[EXERCISE DETAILS]: Take the material below and restate it word for word, stopping after the line in which "subtotal: 13717.98 -> 12628.00" occurs.

[LISTED RECORDS]:
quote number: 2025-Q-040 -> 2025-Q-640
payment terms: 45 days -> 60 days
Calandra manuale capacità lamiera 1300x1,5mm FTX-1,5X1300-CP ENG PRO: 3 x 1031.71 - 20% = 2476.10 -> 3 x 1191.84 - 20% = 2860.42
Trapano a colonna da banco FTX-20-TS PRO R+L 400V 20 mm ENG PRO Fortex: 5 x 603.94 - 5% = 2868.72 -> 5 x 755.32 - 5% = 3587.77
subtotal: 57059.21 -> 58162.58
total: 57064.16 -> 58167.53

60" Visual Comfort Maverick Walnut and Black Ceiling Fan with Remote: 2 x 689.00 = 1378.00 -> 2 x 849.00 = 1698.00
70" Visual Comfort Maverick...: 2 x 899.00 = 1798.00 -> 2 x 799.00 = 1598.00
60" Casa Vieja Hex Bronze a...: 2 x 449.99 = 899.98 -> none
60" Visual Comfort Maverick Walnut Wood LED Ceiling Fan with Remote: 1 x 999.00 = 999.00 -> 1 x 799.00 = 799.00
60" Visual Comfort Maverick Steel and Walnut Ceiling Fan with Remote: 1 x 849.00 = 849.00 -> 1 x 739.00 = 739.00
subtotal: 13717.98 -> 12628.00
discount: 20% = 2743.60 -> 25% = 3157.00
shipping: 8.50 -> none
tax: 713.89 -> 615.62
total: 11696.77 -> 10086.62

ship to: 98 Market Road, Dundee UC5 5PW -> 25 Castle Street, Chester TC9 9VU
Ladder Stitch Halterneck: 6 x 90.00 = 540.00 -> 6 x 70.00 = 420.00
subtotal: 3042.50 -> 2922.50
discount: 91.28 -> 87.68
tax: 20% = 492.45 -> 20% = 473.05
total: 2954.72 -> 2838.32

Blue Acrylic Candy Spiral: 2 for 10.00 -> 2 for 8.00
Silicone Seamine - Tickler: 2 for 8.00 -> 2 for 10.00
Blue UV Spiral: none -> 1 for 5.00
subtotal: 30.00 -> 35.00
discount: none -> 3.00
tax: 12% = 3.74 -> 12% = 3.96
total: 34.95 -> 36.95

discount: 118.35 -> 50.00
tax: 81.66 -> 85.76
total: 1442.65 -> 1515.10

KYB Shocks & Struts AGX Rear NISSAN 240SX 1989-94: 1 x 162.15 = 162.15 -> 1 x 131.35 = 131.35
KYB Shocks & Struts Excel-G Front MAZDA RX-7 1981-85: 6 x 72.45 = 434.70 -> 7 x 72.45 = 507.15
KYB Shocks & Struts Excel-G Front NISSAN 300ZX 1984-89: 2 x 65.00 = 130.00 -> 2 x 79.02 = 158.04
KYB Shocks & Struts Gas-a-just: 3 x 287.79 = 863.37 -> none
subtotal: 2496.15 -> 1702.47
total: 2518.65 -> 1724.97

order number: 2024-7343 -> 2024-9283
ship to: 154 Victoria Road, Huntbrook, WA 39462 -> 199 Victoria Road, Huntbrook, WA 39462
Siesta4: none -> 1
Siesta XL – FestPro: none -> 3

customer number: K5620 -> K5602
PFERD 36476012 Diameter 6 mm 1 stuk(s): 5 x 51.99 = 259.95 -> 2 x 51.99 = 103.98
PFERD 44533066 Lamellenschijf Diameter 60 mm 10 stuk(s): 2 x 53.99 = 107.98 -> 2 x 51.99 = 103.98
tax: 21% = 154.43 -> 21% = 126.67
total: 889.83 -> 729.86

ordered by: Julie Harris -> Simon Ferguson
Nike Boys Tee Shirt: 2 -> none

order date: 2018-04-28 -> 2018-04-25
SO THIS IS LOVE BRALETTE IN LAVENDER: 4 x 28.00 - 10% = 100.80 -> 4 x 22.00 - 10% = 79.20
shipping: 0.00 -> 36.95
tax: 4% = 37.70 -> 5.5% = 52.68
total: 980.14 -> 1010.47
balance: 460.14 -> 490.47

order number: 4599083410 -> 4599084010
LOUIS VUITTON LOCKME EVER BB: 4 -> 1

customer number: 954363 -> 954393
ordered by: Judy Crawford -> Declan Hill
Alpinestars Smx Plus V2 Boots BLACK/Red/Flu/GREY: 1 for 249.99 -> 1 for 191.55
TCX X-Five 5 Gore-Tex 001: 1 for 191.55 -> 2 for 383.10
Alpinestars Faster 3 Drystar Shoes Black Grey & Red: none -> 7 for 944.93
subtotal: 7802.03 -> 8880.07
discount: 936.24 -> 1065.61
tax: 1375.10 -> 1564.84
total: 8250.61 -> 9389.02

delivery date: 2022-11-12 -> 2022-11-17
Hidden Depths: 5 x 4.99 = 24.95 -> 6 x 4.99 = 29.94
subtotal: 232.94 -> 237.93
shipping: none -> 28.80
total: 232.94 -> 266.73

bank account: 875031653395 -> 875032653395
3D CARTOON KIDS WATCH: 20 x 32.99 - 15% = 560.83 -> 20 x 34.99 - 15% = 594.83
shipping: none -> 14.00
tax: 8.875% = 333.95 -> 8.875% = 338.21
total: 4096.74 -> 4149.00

[ANSWER TO THIS EXERCISE]:
quote number: 2025-Q-040 -> 2025-Q-640
payment terms: 45 days -> 60 days
Calandra manuale capacità lamiera 1300x1,5mm FTX-1,5X1300-CP ENG PRO: 3 x 1031.71 - 20% = 2476.10 -> 3 x 1191.84 - 20% = 2860.42
Trapano a colonna da banco FTX-20-TS PRO R+L 400V 20 mm ENG PRO Fortex: 5 x 603.94 - 5% = 2868.72 -> 5 x 755.32 - 5% = 3587.77
subtotal: 57059.21 -> 58162.58
total: 57064.16 -> 58167.53

60" Visual Comfort Maverick Walnut and Black Ceiling Fan with Remote: 2 x 689.00 = 1378.00 -> 2 x 849.00 = 1698.00
70" Visual Comfort Maverick...: 2 x 899.00 = 1798.00 -> 2 x 799.00 = 1598.00
60" Casa Vieja Hex Bronze a...: 2 x 449.99 = 899.98 -> none
60" Visual Comfort Maverick Walnut Wood LED Ceiling Fan with Remote: 1 x 999.00 = 999.00 -> 1 x 799.00 = 799.00
60" Visual Comfort Maverick Steel and Walnut Ceiling Fan with Remote: 1 x 849.00 = 849.00 -> 1 x 739.00 = 739.00
subtotal: 13717.98 -> 12628.00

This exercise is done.